Ultimately, embracing Hofstadter's Law is not about surrendering to chaos; it is about respecting the chaotic nature of creative and technical work. It is a philosophy of humble pragmatism. When you use a robust deadline calculator, you are not merely doing math; you are deploying a strategic countermeasure against your own cognitive biases, ensuring that your promises to clients are grounded in reality rather than wishful thinking.

Advanced Buffer Calculation Formulas: Time, Scope, and Cost

If Hofstadter's Law is the diagnosis, systematic buffering is the cure. However, simply "padding" your estimates with arbitrary numbers is amateurish and mathematically unsound. A sophisticated professional employs rigorous buffer calculation formulas that dynamically account for project complexity, historical variance, and risk density. To master deadline management, you must master the calculus of the buffer across three dimensions: time, scope, and cost.

1. Time Buffer Calculation (The PERT Technique)
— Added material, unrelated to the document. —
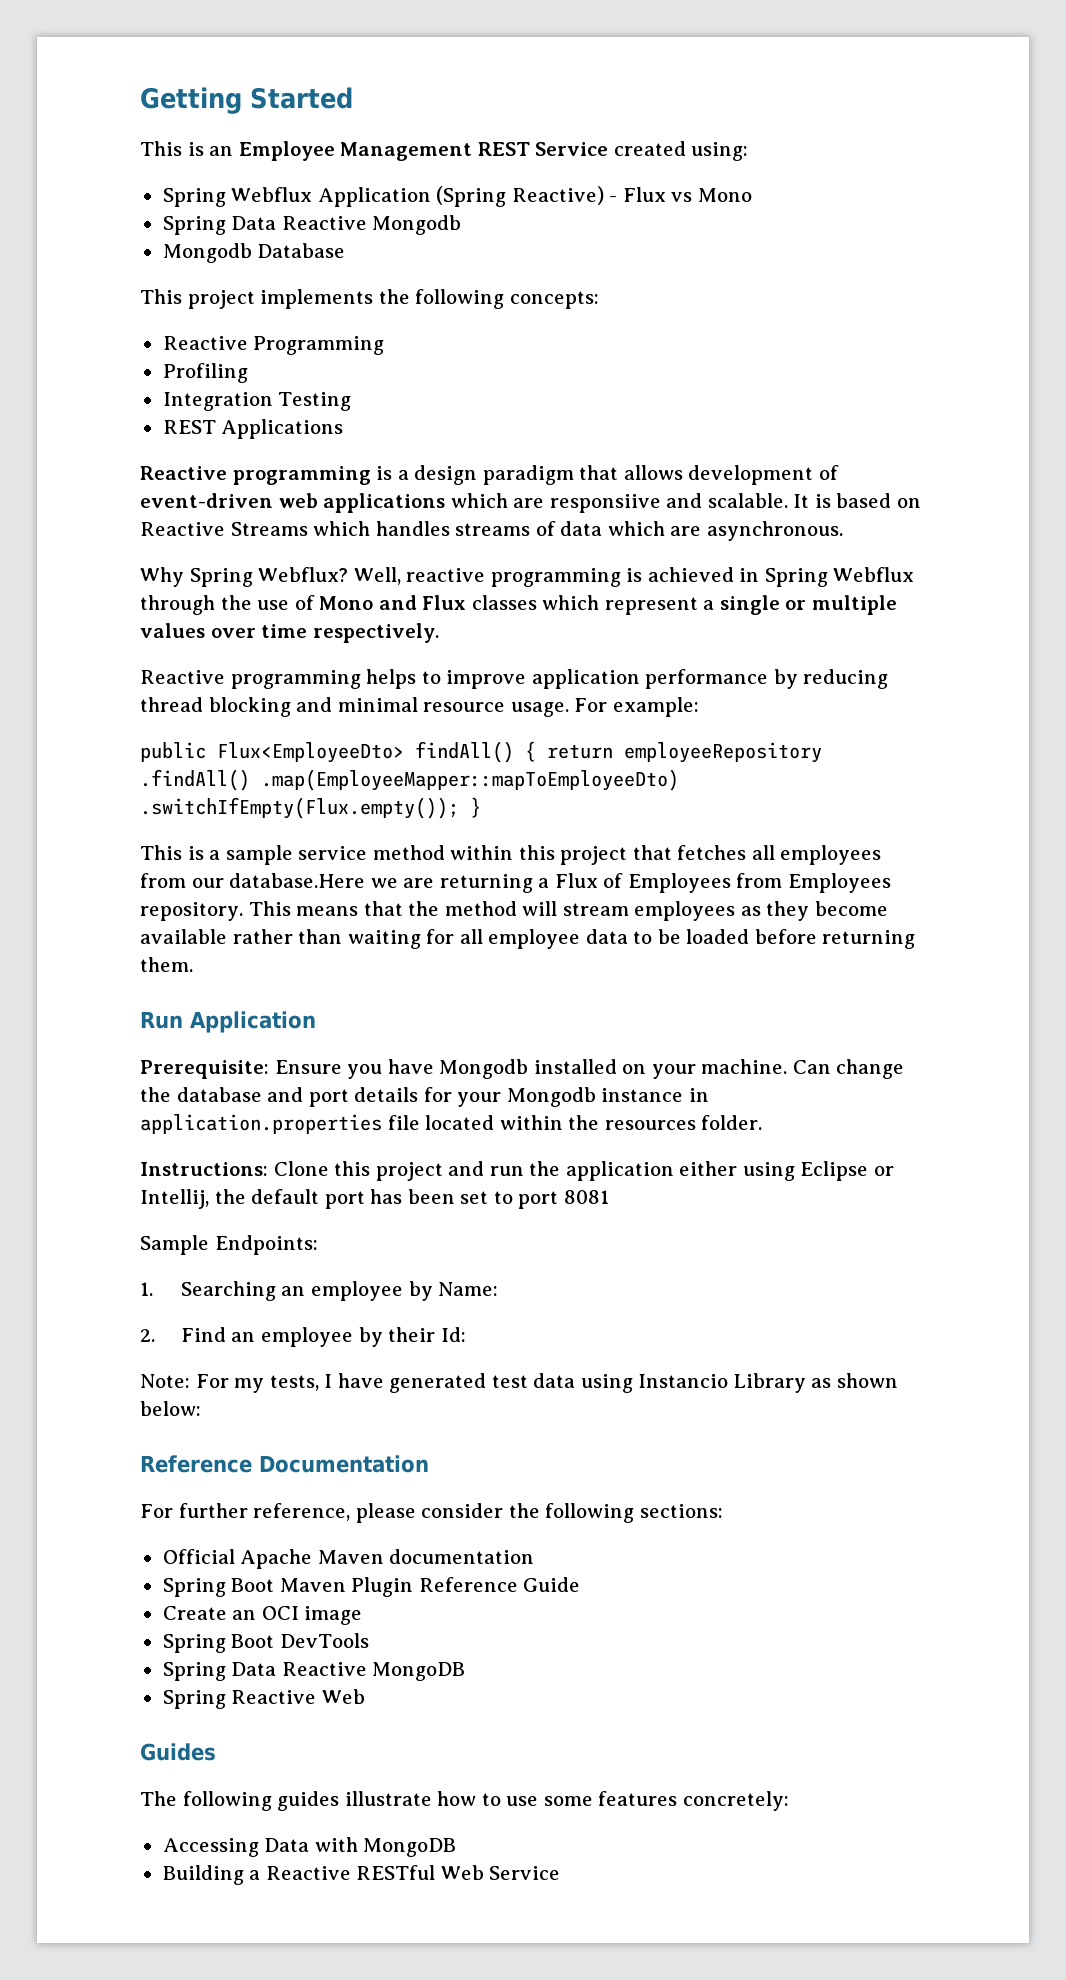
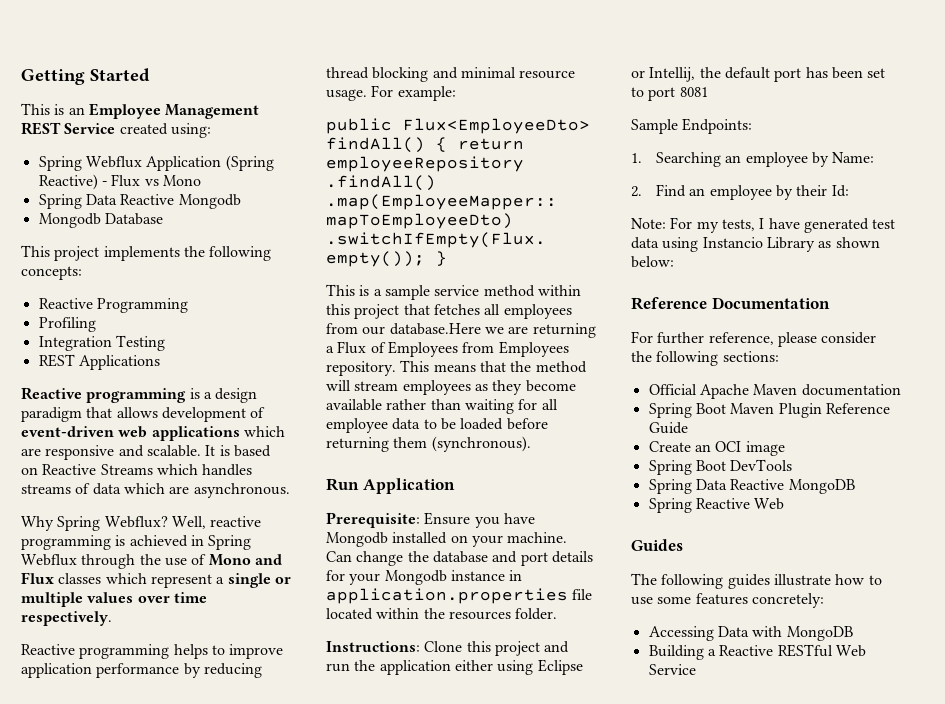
- Reactive programming is a design paradigm that allows development of event-driven web applications which are responsiive and scalable.
+ Reactive programming is a design paradigm that allows development of event-driven web applications which are responsive and scalable.
- This means that the method will stream employees as they become available rather than waiting for all employee data to be loaded before returning them.
+ This means that the method will stream employees as they become available rather than waiting for all employee data to be loaded before returning them (synchronous).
The Program Evaluation and Review Technique (PERT) offers a highly mathematical approach to time buffering. Instead of asking for a single estimate, PERT requires three distinct projections: the Optimistic Time (O), the Most Likely Time (M), and the Pessimistic Time (P).

The Optimistic Time assumes a frictionless environment where everything executes flawlessly. The Most Likely Time represents a realistic assessment based on standard operational friction. The Pessimistic Time models a scenario where multiple high-impact risks materialize simultaneously.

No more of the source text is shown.